Solo tienes que aplicar unas gotas sobre un disco de algodón y colocarlo suavemente sobre las pestañas durante unos segundos. Después, desliza hacia abajo con delicadeza. Sin frotar. Sin tirar. Deja que el aceite haga el trabajo por ti.
Agua micelar: rápida, cómoda y muy efectiva
El agua micelar es probablemente el desmaquillante más popular, y con razón: limpia, hidrata y es muy fácil de usar. Eso sí, si usas rímel waterproof, asegúrate de elegir una versión específica para maquillaje resistente al agua, ya que las fórmulas estándar pueden no ser suficientes.
Empapa un disco de algodón y déjalo reposar sobre el párpado cerrado durante cinco a diez segundos antes de deslizarlo. Ese pequeño gesto marca la diferencia: las micelas necesitan tiempo para disolver el pigmento sin que tengas que presionar.
Desmaquillantes especializados: vale la pena invertir en uno
Si usas rímel waterproof con frecuencia, considera tener un desmaquillante bifásico o específico para ojos en tu rutina nocturna. Estos productos están formulados para disolver capas de cera y pigmento de forma eficiente, protegiendo al mismo tiempo las pestañas y la piel del contorno.

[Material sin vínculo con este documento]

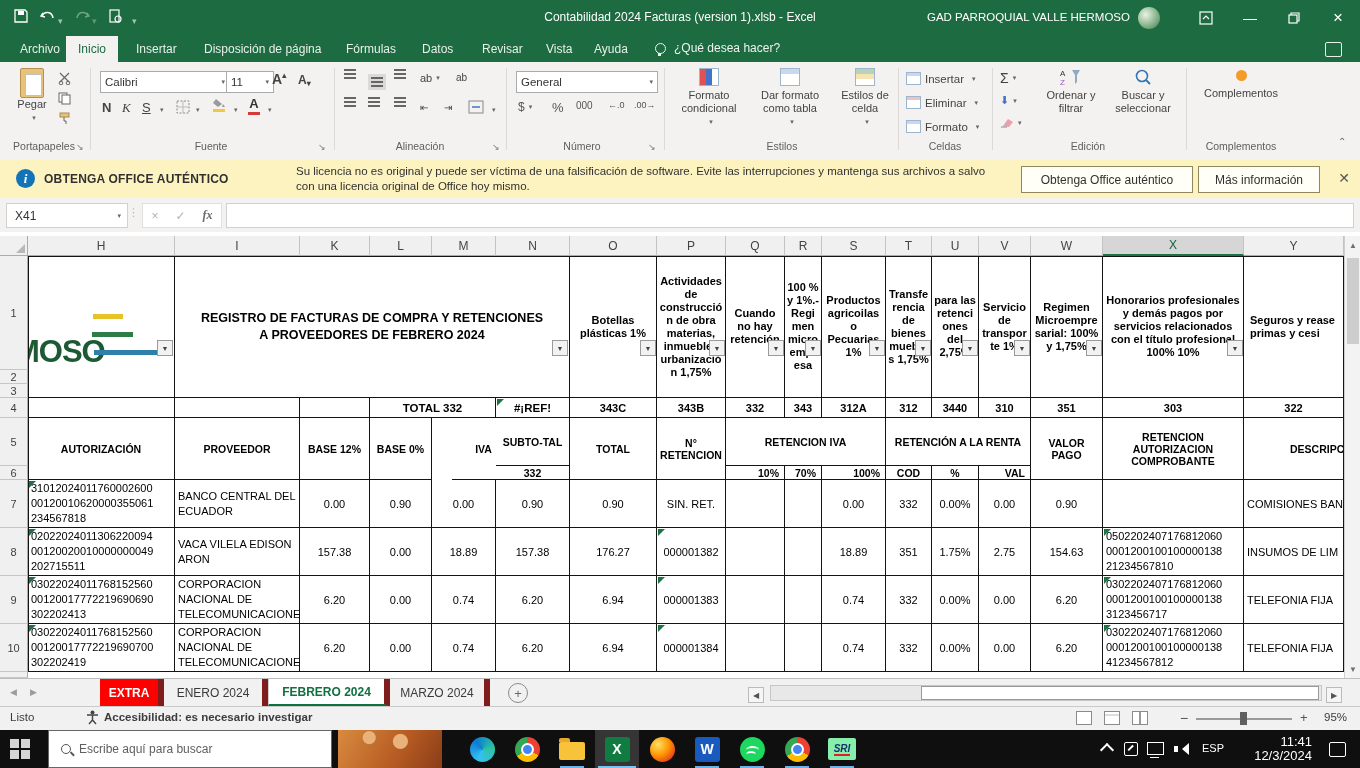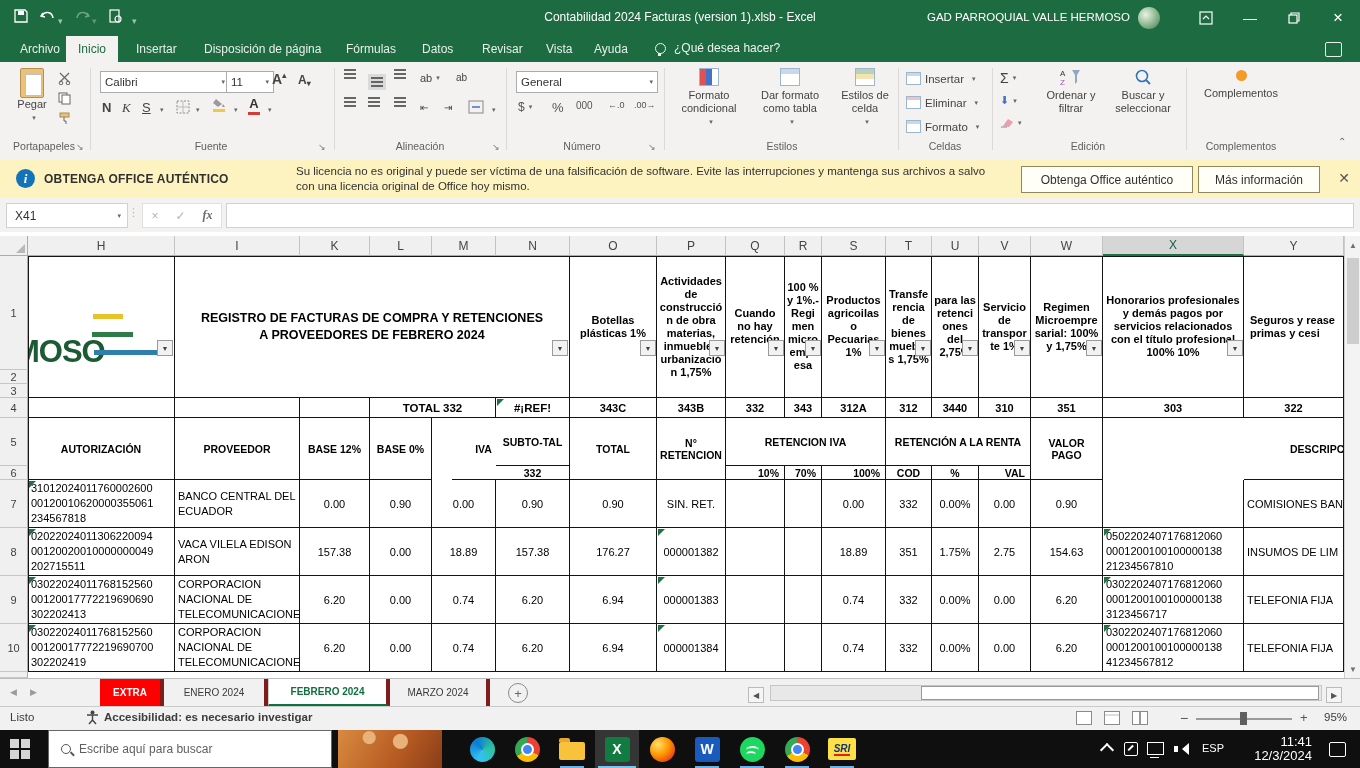--- a/index.html
+++ b/index.html
@@ -79,22 +79,22 @@
         color:#444;font-size:7px;display:flex;align-items:center;justify-content:center;z-index:5;}
   .tri{position:absolute;width:0;height:0;border-top:7px solid #1e7145;border-right:7px solid transparent;z-index:4;}
   #logo-text{position:absolute;left:-14px;top:78px;font-size:31px;font-weight:800;color:#1b5a33;letter-spacing:-1px;font-family:"Liberation Sans",sans-serif;}
   .logobar{position:absolute;height:5px;}
   #vscroll{position:absolute;left:1344px;top:0;width:16px;height:442px;background:#f3f3f3;border-left:1px solid #cfcfcf;box-sizing:border-box;}
   .scr-arr{position:absolute;left:0;width:16px;height:18px;color:#707070;font-size:8px;display:flex;align-items:center;justify-content:center;}
   #vthumb{position:absolute;left:2px;top:22px;width:12px;height:86px;background:#cdcdcd;}
   
   #tabbar{position:absolute;left:0;top:678px;width:1360px;height:28px;background:#f1f1f1;border-top:1px solid #bdbdbd;box-sizing:border-box;}
   .tnav{position:absolute;top:8px;color:#9b9b9b;font-size:9px;}
-  .stab{position:absolute;top:0;height:27px;display:flex;align-items:center;justify-content:center;font-size:10px;color:#3a3a3a;
-        border-right:4px solid #7f1d1d;box-sizing:border-box;}
+  .stab{position:absolute;top:0;height:27px;display:flex;align-items:center;justify-content:center;font-size:12px;color:#3a3a3a;
+        border-right:6px solid #7f1d1d;box-sizing:border-box;}
   .stab.red{background:#fe0000;color:#fff;font-weight:bold;}
   .stab.active{background:#fff;color:#0f7040;font-weight:bold;border-bottom:2px solid #0f7040;border-left:1px solid #cfcfcf;}
   #newsheet{position:absolute;left:508px;top:4px;width:18px;height:18px;border:1px solid #8a8a8a;border-radius:50%;
             color:#666;font-size:13px;display:flex;align-items:center;justify-content:center;}
   #hscroll-track{position:absolute;left:770px;top:6px;width:552px;height:16px;background:#e8e8e8;border:1px solid #c6c6c6;box-sizing:border-box;}
   #hthumb{position:absolute;left:150px;top:0px;width:398px;height:14px;background:#fff;border:1px solid #999;box-sizing:border-box;}
   .hnav{position:absolute;top:8px;width:16px;height:16px;color:#555;font-size:8px;display:flex;align-items:center;justify-content:center;border:1px solid #bbb;background:#f5f5f5;box-sizing:border-box;}
   
   #statusbar{position:absolute;left:0;top:706px;width:1360px;height:24px;background:#f1f1f1;border-top:1px solid #cacaca;box-sizing:border-box;font-size:11.5px;color:#3c3c3c;}
   .viewic{position:absolute;top:4px;width:16px;height:14px;border:1px solid #8b8b8b;box-sizing:border-box;background:#fff;}
@@ -123,21 +123,21 @@
   .i-folder{width:26px;height:18px;background:#f8c33a;border-radius:2px;position:relative;margin-top:4px;}
   .i-folder::before{content:'';position:absolute;left:0;top:-4px;width:11px;height:4px;background:#e8a92d;border-radius:2px 2px 0 0;}
   .sq{width:25px;height:25px;border-radius:3px;color:#fff;font-weight:bold;font-size:14px;display:flex;align-items:center;justify-content:center;}
   .i-excel{background:#107c41;}
   .i-word{background:#185abd;}
   .i-ff{background:radial-gradient(circle at 32% 30%,#ffe066,#ff9500 45%,#e3401f 80%);}
   .i-spotify{background:#1ed760;position:relative;}
   .i-spotify::before,.i-spotify::after{content:'';position:absolute;left:6px;border-top:2px solid #fff;border-radius:50%;}
   .i-spotify::before{top:9px;width:13px;height:6px;}
   .i-spotify::after{top:14px;width:10px;height:5px;}
-  .i-sri{width:28px;height:22px;background:#fde047;border-radius:2px;color:#16356e;font-weight:bold;font-style:italic;font-size:10px;
+  .i-sri{width:28px;height:22px;background:#86efac;border-radius:2px;color:#16356e;font-weight:bold;font-style:italic;font-size:10px;
          display:flex;align-items:center;justify-content:center;}
   .i-sri span{border-bottom:2px solid #d22;line-height:11px;}
   .trayic{position:absolute;color:#fff;}
   .chev{width:8px;height:8px;border-left:2px solid #fff;border-top:2px solid #fff;transform:rotate(45deg);}
   .penic{width:12px;height:12px;border:1.5px solid #fff;border-radius:2px;position:relative;}
   .penic::after{content:'';position:absolute;left:2px;top:4px;width:7px;height:1.5px;background:#fff;transform:rotate(-45deg);}
   .monic{width:15px;height:11px;border:1.5px solid #fff;position:relative;}
   .monic::after{content:'';position:absolute;left:2px;bottom:-4px;width:9px;height:1.5px;background:#fff;}
   .volic{position:relative;width:16px;height:12px;}
   .volic::before{content:'';position:absolute;left:0;top:3px;width:4px;height:6px;background:#fff;}
@@ -680,20 +680,23 @@
       <span>COD</span>
     </div>
     <div class="c hd" style="left: 932px; top: 230px; width: 47px; height: 14px;">
       <span>%</span>
     </div>
     <div class="c hd" style="left: 979px; top: 230px; width: 52px; height: 14px; justify-content: flex-end; padding-right: 5px;">
       <span>VAL</span>
     </div>
     <div class="c hd" style="left: 1031px; top: 182px; width: 72px; height: 62px;">
       <span>VALOR PAGO</span>
+    </div>
+    <div class="c hd" style="left: 1103px; top: 182px; width: 141px; height: 62px;">
+      <span>RETENCION AUTORIZACION COMPROBANTE</span>
     </div>
     <div class="c hd" style="left: 1244px; top: 182px; width: 100px; height: 62px; justify-content: flex-start; padding-left: 46px; white-space: nowrap;">
       <span>DESCRIPCION</span>
     </div>
     <div class="c txl" style="left: 28px; top: 244px; width: 147px; height: 48px;">
       <span class="pre" style="width: 124px;">31012024011760002600
 00120010620000355061
 234567818</span>
     </div>
     <div class="c txl" style="left: 175px; top: 244px; width: 125px; height: 48px;">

A la hora de elegir, busca opciones sin alcohol y sin fragancias artificiales, especialmente si tienes la piel sensible o usas lentes de contacto. Un buen desmaquillante de ojos no debería picar ni dejar sensación de pesadez.
Qué puede pasar si no lo retiras correctamente
Dormir con rímel waterproof, o retirarlo a la fuerza, tiene consecuencias reales. A corto plazo, puede provocar irritación, enrojecimiento y sequedad en la zona del contorno de ojos. A largo plazo, el roce constante debilita las pestañas y puede acelerar su caída.
La piel del párpado es la más fina de todo el rostro, por lo que merece un cuidado especial. Incorporar una crema o sérum para el contorno de ojos después de desmaquillarte ayuda a mantenerla hidratada y en buen estado.
La suavidad y la paciencia son las claves de un buen desmaquillaje. No se trata de frotar más fuerte, sino de elegir el producto adecuado y darle tiempo para actuar.
Ya sea con aceites naturales, agua micelar o un desmaquillante bifásico, lo importante es que tu rutina nocturna sea tan efectiva como amable con tu piel. Tus pestañas y tu contorno de ojos te lo agradecerán.